Histologically, there was transmural involvement by lymphoma in ten cases (71.4%), while four cases (28.6%) showed relative mucosal sparing with predominant smooth muscle and adventitial involvement. The four cases with relative mucosal sparing included two patients with DLBCL (case # 9 and 13) and one patient each with plasmablastic lymphoma (case # 5) and B-LBL (case # 12).
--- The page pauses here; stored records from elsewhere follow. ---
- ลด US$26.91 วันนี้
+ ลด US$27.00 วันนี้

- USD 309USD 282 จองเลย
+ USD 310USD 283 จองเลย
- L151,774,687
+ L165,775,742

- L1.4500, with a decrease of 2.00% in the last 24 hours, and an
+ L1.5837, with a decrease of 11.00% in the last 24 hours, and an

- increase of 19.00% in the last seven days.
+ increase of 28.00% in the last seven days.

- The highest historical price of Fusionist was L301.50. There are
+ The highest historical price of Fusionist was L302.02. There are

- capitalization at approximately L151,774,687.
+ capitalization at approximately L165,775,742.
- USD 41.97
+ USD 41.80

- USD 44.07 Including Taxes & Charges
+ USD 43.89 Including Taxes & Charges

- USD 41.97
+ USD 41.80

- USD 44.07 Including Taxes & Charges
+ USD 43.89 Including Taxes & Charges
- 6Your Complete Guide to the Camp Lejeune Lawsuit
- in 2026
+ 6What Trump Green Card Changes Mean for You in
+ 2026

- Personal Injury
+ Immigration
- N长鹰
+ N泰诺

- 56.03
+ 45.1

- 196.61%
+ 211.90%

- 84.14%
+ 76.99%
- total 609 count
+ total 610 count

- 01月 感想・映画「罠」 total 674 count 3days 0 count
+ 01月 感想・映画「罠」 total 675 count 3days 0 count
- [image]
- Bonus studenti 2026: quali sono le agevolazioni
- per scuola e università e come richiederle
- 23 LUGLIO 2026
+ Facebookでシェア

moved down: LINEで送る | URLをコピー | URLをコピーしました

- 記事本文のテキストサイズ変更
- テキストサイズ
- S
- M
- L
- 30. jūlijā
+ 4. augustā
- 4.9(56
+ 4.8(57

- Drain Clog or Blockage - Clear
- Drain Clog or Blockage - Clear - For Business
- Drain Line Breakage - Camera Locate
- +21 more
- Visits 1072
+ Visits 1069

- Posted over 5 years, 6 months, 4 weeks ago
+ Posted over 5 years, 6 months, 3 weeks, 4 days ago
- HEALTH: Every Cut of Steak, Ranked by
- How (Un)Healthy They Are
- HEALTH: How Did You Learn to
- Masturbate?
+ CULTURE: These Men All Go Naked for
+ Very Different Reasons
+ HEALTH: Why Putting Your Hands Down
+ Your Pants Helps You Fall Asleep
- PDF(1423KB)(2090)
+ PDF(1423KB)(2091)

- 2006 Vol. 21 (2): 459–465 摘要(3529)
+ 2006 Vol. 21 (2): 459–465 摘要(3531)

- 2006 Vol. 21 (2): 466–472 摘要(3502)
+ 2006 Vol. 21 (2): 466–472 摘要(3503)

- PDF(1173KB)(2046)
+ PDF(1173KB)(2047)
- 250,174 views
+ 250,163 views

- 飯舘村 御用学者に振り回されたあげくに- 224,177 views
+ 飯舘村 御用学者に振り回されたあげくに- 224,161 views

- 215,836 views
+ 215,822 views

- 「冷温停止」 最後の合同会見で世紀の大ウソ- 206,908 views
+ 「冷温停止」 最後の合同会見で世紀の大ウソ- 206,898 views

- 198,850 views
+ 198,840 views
Patients with DLBCL (cases # 9, 11, 13) and EMZL (cases # 10, 14) were older (72 to 84 years, mean 75.8 years) than those with other subtypes (5 to 74 years, mean 46.6 years). Gallstones were present in two of three cases (66%) with DLBCL, one of two cases (50%) with EMZL, and only in one of eight (12.5%) cases with other lymphoma subtypes.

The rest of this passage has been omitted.